La France contre-attaque : Visio, l’arme secrète pour pulvériser Google et Microsoft
On a tous connu cette angoisse. La réunion qui démarre dans deux minutes et ce satané Microsoft Teams qui refuse de se lancer. Ou ce moment de solitude sur Google Meet où tu te rends compte que ton micro est coupé depuis dix minutes. Eh bien, sache que l’État français en a aussi sa claque. Pour dire adieu à notre dépendance aux GAFAM, la France prépare sa propre arme de dissuasion massive : Visio.
Visio : le Tesseract de la République ?
Face aux tensions géopolitiques qui ressemblent de plus en plus au scénario d’un mauvais film de Michael Bay, la France a décidé de jouer la carte de la souveraineté numérique.

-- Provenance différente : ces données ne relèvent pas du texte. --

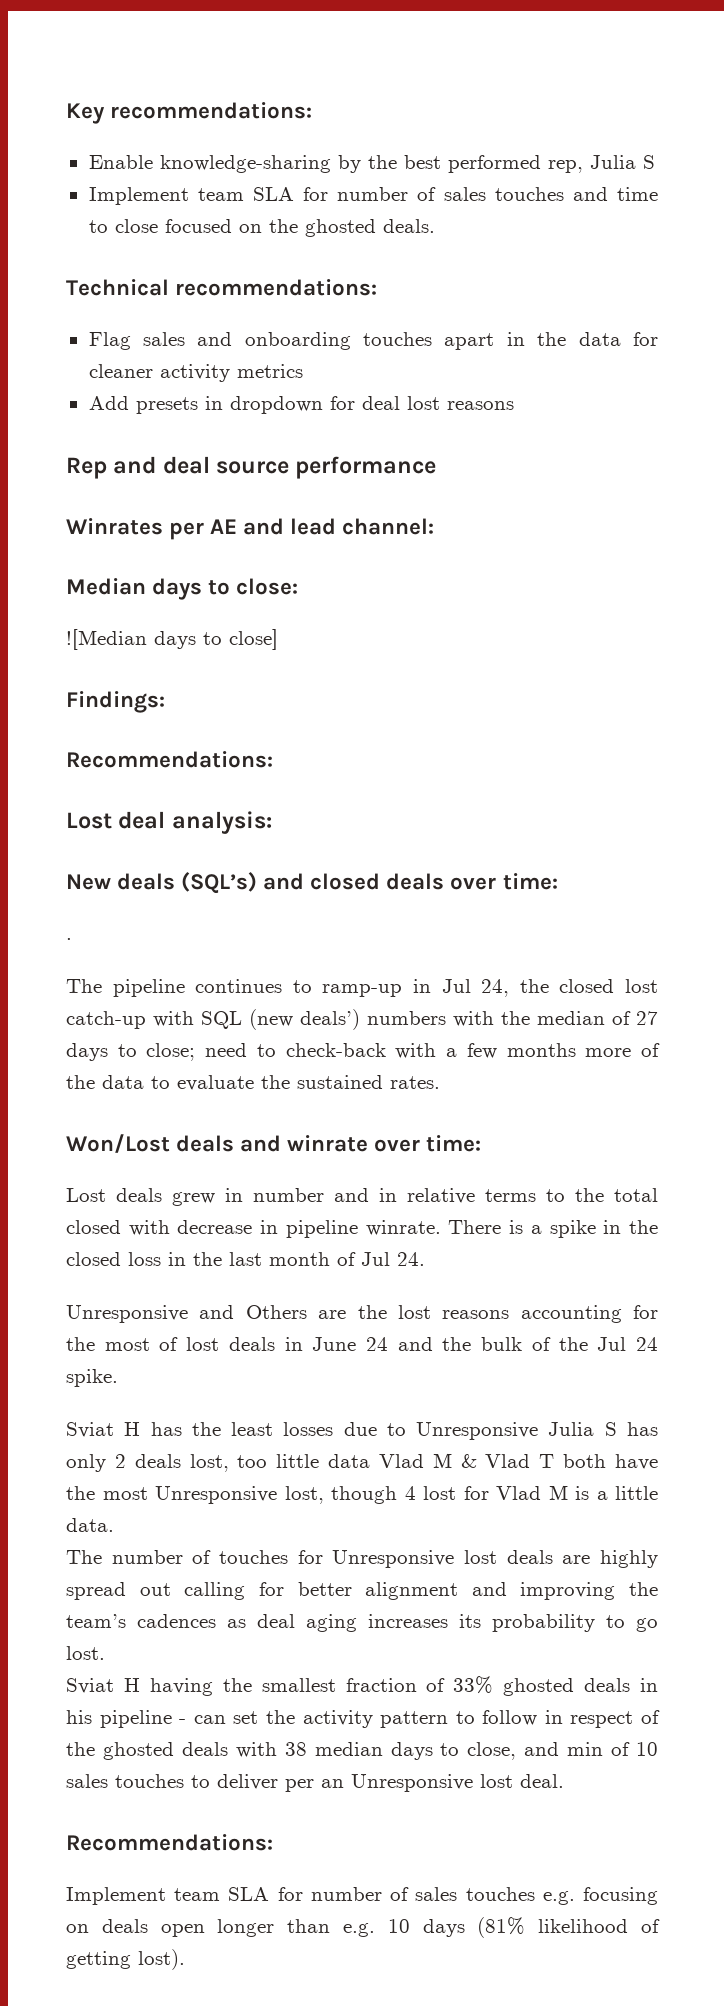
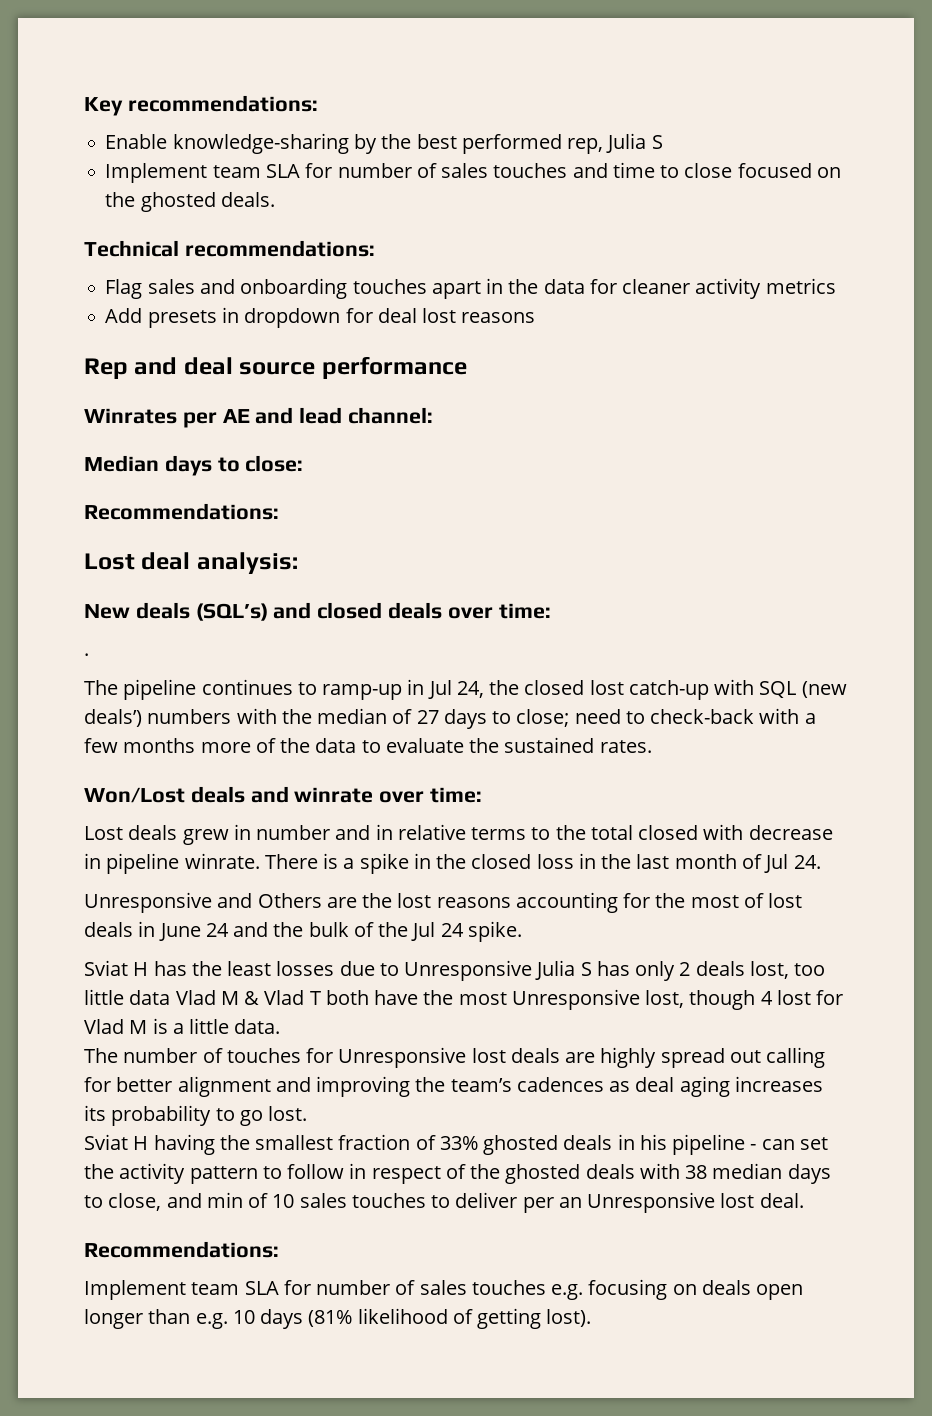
- ![Median days to close]
- Findings:

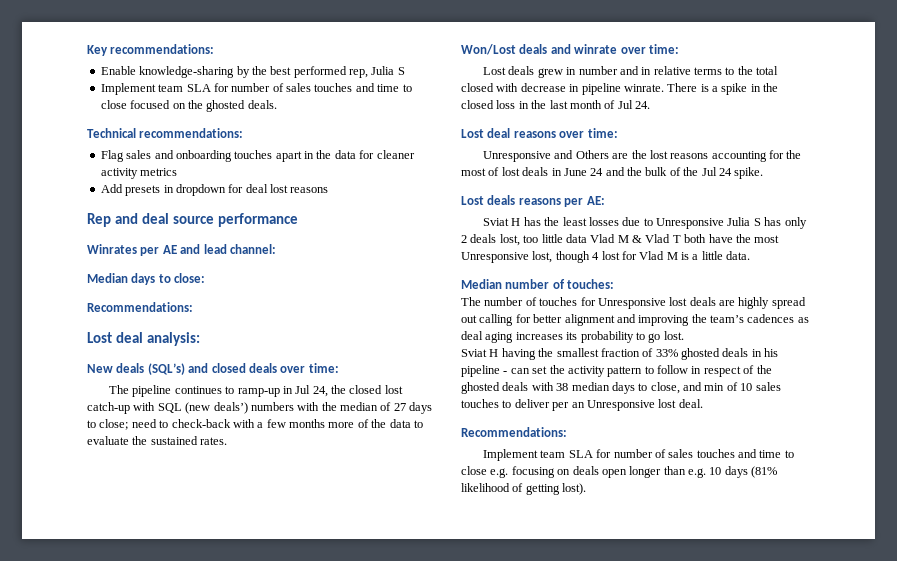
- .
+ Lost deal reasons over time:
+ Lost deals reasons per AE:
+ Median number of touches:
- Implement team SLA for number of sales touches e.g. focusing on deals open longer than e.g. 10 days (81% likelihood of getting lost).
+ Implement team SLA for number of sales touches and time to close e.g. focusing on deals open longer than e.g. 10 days (81% likelihood of getting lost).

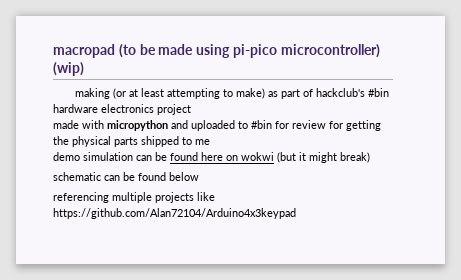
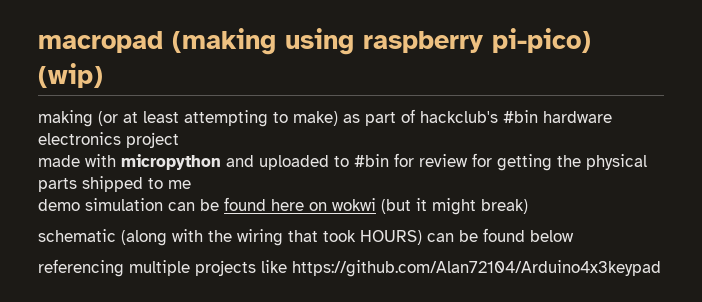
- macropad (to be made using pi-pico microcontroller) (wip)
+ macropad (making using raspberry pi-pico) (wip)
- schematic can be found below
+ schematic (along with the wiring that took HOURS) can be found below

L’idée ? Créer un outil de visioconférence 100% français pour remplacer les mastodontes américains comme Teams, Meet ou Zoom au sein du secteur public. Le nom de code : Visio. L’objectif est simple : garantir que les conversations les plus sensibles de nos institutions ne finissent pas sur un serveur obscur à l’autre bout du monde.
C’est une stratégie pour construire une sorte de Saint Sanctuaire numérique, où les données stratégiques seraient à l’abri. Le déploiement est prévu pour 2027, date à laquelle tous les agents publics devraient avoir troqué leur compte Google contre un passeport pour Visio.
Un plan audacieux, mais risqué
Sur le papier, c’est un plan digne d’un blockbuster. Mais dans les faits, le défi est colossal. La première question qui brûle les lèvres, c’est celle de l’interopérabilité. Comment Visio va-t-il communiquer avec les millions d’utilisateurs restés sur les plateformes américaines ? On craint un peu le dialogue de sourds technologique.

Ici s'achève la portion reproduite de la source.